Here’s what’s up this week:
- Microsoft Secretly Collects Data from Enterprise Office ProPlus Users
- Microsoft Guidance on Flawed SSD Encryption
- How to Get Your Users To Stop Opening Phishing Emails
Microsoft Secretly Collects Data from Enterprise Office ProPlus Users
Microsoft collects data on a large scale about the individual use of some enterprise Office apps without explicit consent, so admins may want to take steps to protect them.
Privacy Company, based in the Netherlands, has reported the “large scale and covert collection of personal data” of Microsoft Office ProPlus (Office 2016 MSI and Office 365 CTR) users. Users and administrators are neither asked for consent nor told the data is being collected.
Further, the report shows that the way Microsoft solutions are behaving here makes the company a data collector under GDPR, which has more restrictive rules than a data processor.
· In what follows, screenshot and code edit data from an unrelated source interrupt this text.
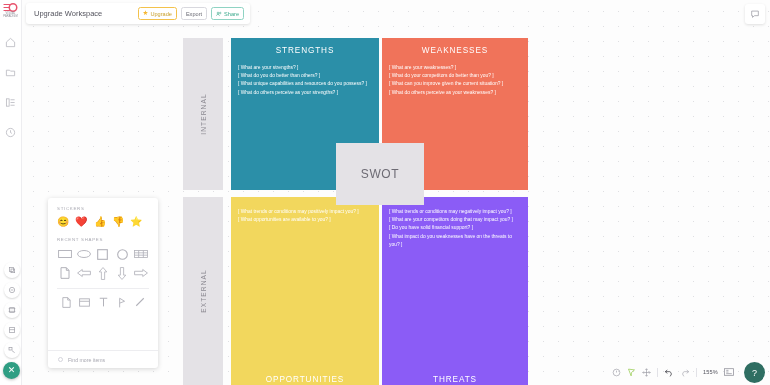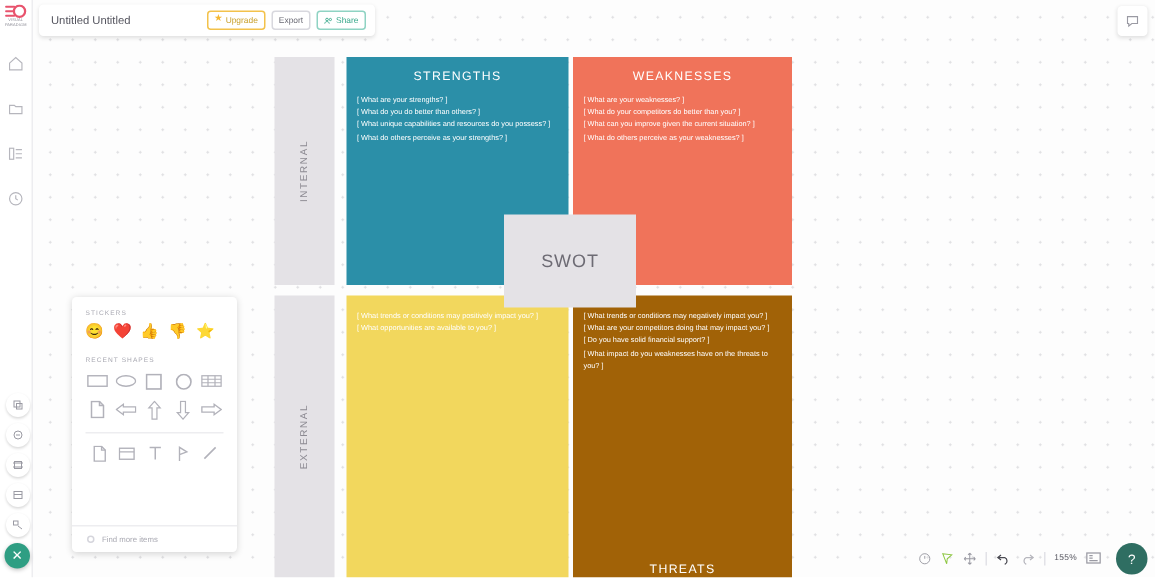"Untitled Untitled" div.ws-title { text: Untitled Untitled -> Upgrade Workspace }
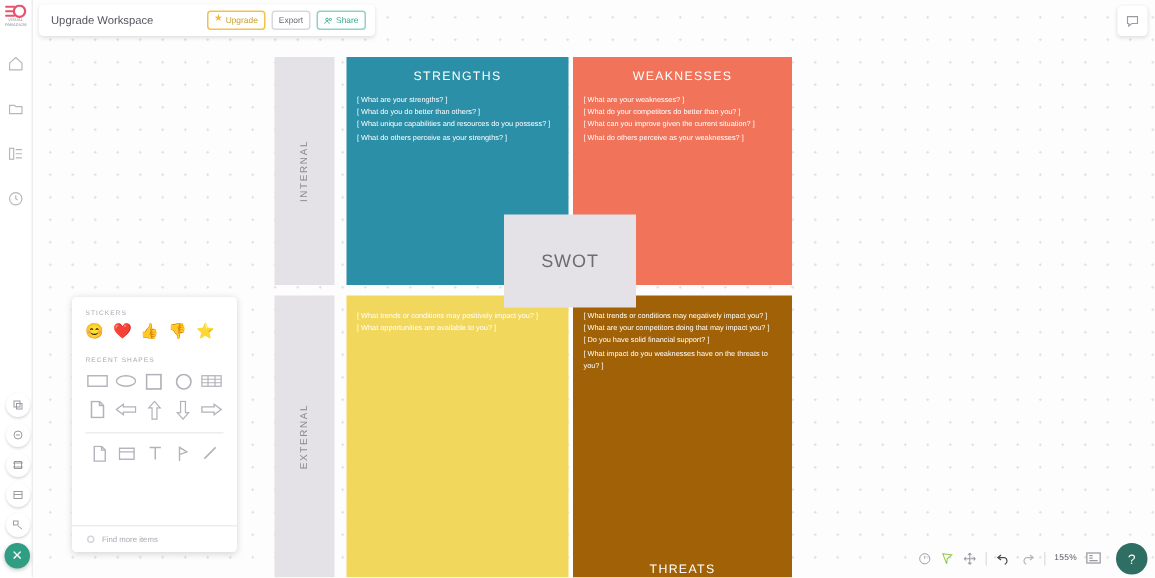"OPPORTUNITIES" div.qtitle { html: none -> <div>OPPORTUNITIES</div> }
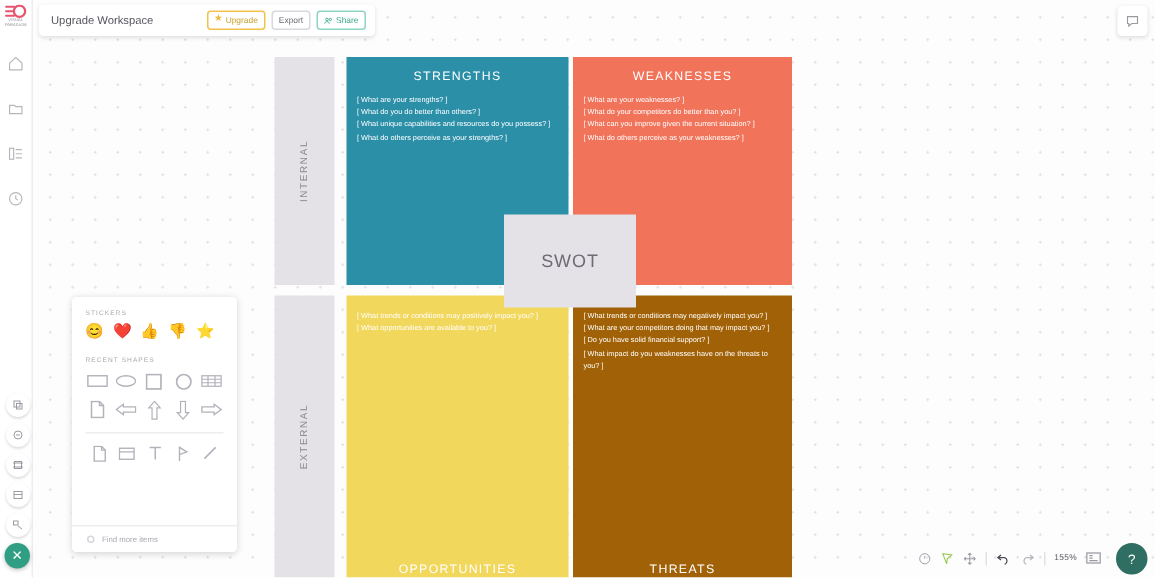"THREATS" .q-thr { background: #a16207 -> #8b5cf6 }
The report asserts GDPR violations. As this report was being written, Microsoft committed to creating new zero-exhaust settings.
The report provides guidelines for administrators who are concerned. Some are easy, such as apply the new zero-exhaust settings. Others are a bit tougher, like do not use SharePoint Online, OneDrive, or the web-only version of Office 365.
Get the full report from Privacy Company titled, Impact assessment shows privacy risks Microsoft Office ProPlus Enterprise.
Microsoft Guidance on Flawed SSD Encryption
Last week researchers showed that common hardware-encrypted SSD drives can be hacked, and this week Microsoft offered guidance to deal with it.
It’s like this. You need to use Bitlocker encryption instead of the not-so-secure hardware encryption.
- Group policy can be deployed to force Bitlocker encryption
- If hardware encryption enabled, Bitlocker will not encrypt the drive
- You have to find the hardware encrypted drives, decrypt them, and then encrypt with Bitlocker
Get the “how to” details in this Microsoft advisory titled, ADV180028 | Guidance for configuring BitLocker to enforce software encryption.
How to Get Your Users To Stop Clicking Phishing Scams
Researchers have figured out the problem with users who click on scams too easily, and offer some general guidelines for stopping them.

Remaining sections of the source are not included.